そう言って夢野がにやりと笑う。忍が薄く笑みを浮かべる。

「まあな」
『武器なんぞなくてもお前らの相手なんぞ出来るわ!ヒヒヒーン』

馬頭が、痛む右腕を掴んで喚いた。
 つばめが剣を構えつつ、馬頭に言う。

「君、だいたいこんなところに何しにきたの?」
『そ、それはその……う、うるさいヒヒヒーーーン!!』

 つばめからそらした馬頭の目が、忍の背後に佇んでいた信長に留まった。金色の目がギラリと光る。

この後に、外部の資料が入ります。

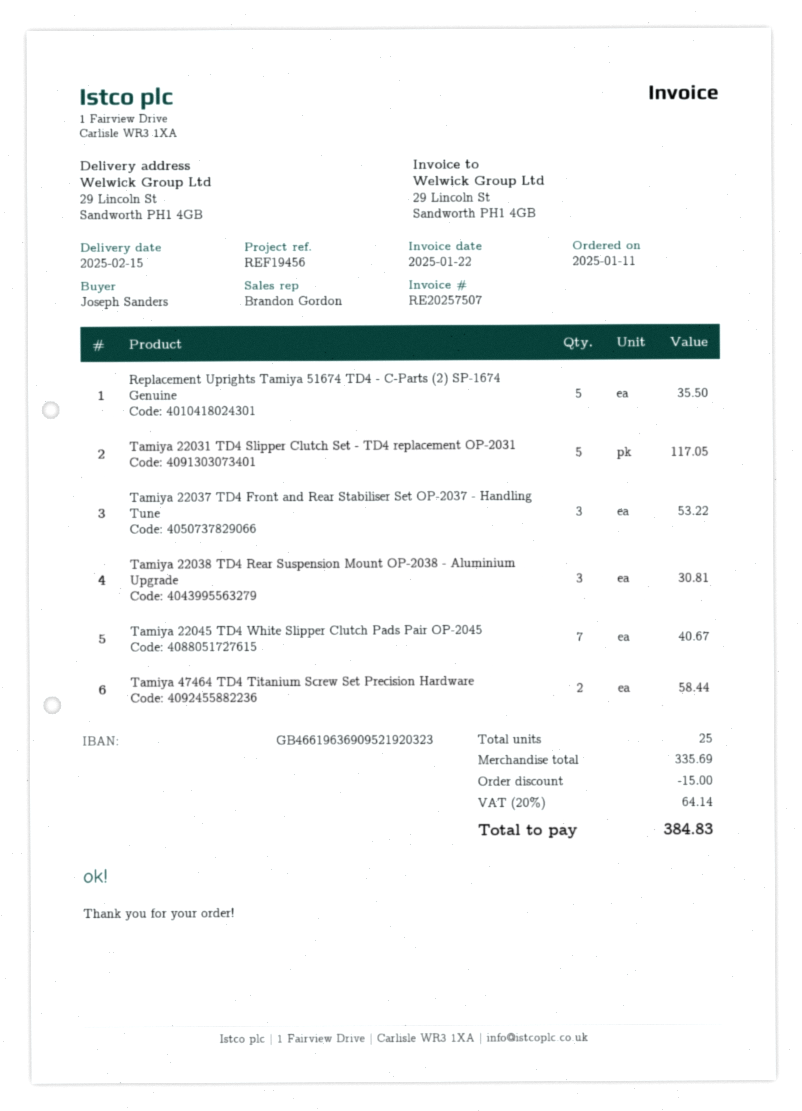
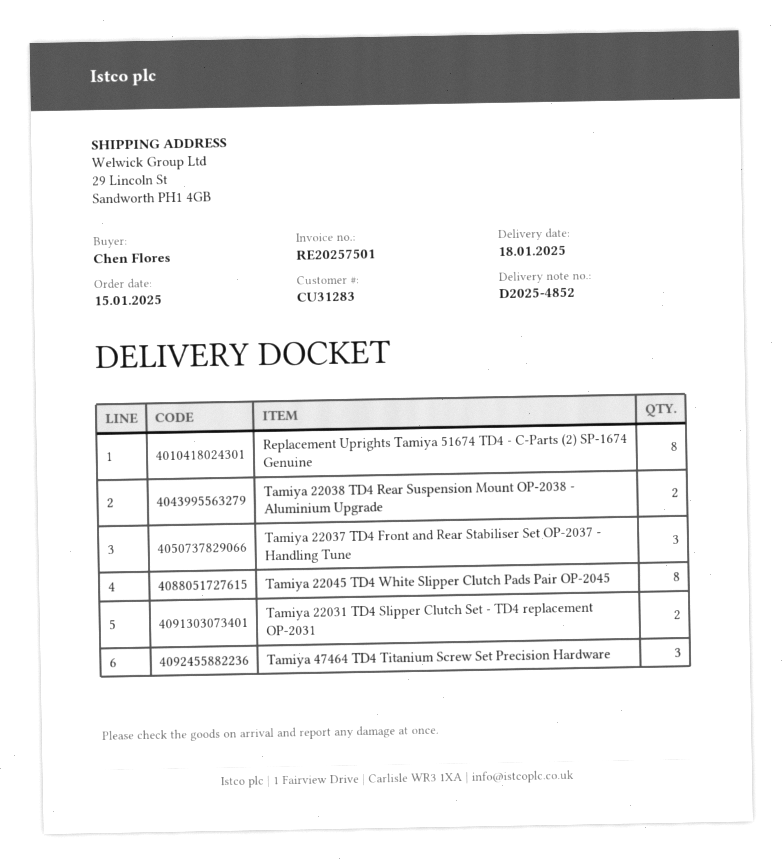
order date: 2025-01-11 -> 2025-01-15
delivery date: 2025-02-15 -> 2025-01-18
invoice number: RE20257507 -> RE20257501
ordered by: Joseph Sanders -> Chen Flores
Replacement Uprights Tamiya 51674 TD4 - C-Parts (2) SP-1674 Genuine: 5 -> 8
Tamiya 22031 TD4 Slipper Clutch Set - TD4 replacement OP-2031: 5 -> 2
Tamiya 22038 TD4 Rear Suspension Mount OP-2038 - Aluminium Upgrade: 3 -> 2
Tamiya 22045 TD4 White Slipper Clutch Pads Pair OP-2045: 7 -> 8
Tamiya 47464 TD4 Titanium Screw Set Precision Hardware: 2 -> 3

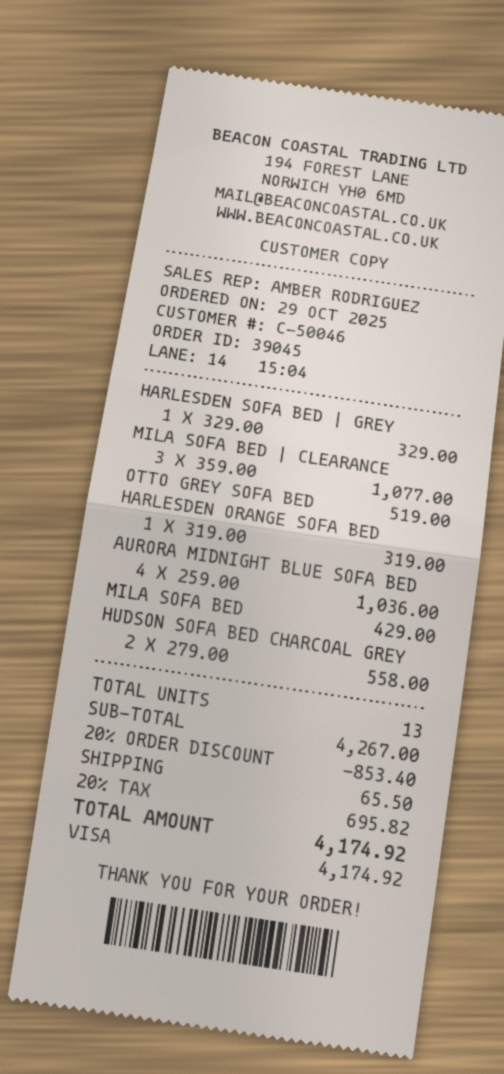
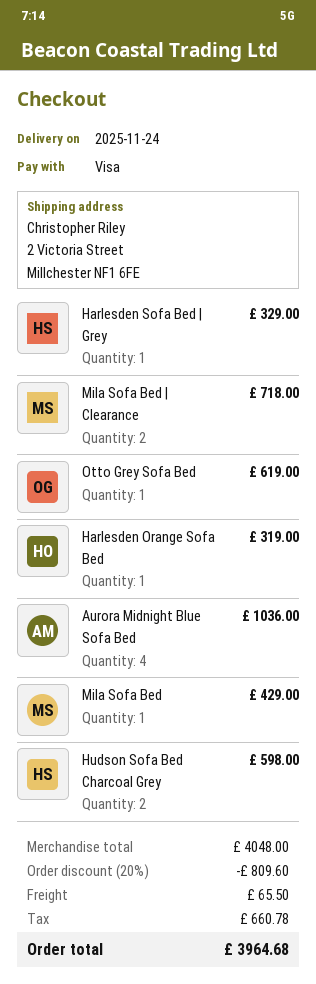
MILA SOFA BED | CLEARANCE: 3 for 1077.00 -> 2 for 718.00
OTTO GREY SOFA BED: 1 for 519.00 -> 1 for 619.00
HUDSON SOFA BED CHARCOAL GREY: 2 for 558.00 -> 2 for 598.00
subtotal: 4267.00 -> 4048.00
discount: 20% = 853.40 -> 20% = 809.60
tax: 695.82 -> 660.78
total: 4174.92 -> 3964.68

『……そこの赤毛。お前は!! ヒヒーン!! いつぞやはひどい目にあわせてくれたなぁぁ!!』

「私のことを知っておる貴様は何者じゃ!」

『この馬頭鬼様忘れたとは言わせねえぞ。ヒヒーン! ここで会ったが……何年目だろう』

「何のことだ? ……知らぬぞ」

信長が冷ややかに応じた。

「ん? こいつを知ってるのか?」

忍が信長に問い返す。
信長はぼそりと言った。

「……いや、まっこと覚えがない……まあ、ナラカにおったときにでも 見かけたのやも知れぬな」

それを聞いた馬頭がいきりたった。

『ヒヒヒヒヒーン!!! な、なんだと!! 忘れてるのか!! ……ええーい!……まあいい。出でよ小鬼ども!!! ヒヒヒヒーン!!』
 
 いきなり周辺一体に小鬼がわらわらと無数に現れた。人間の子どもほどの大きさだが、光る目と鋭い爪、牙を持ち、小型の鬼とも悪魔ともつかないような姿をしている。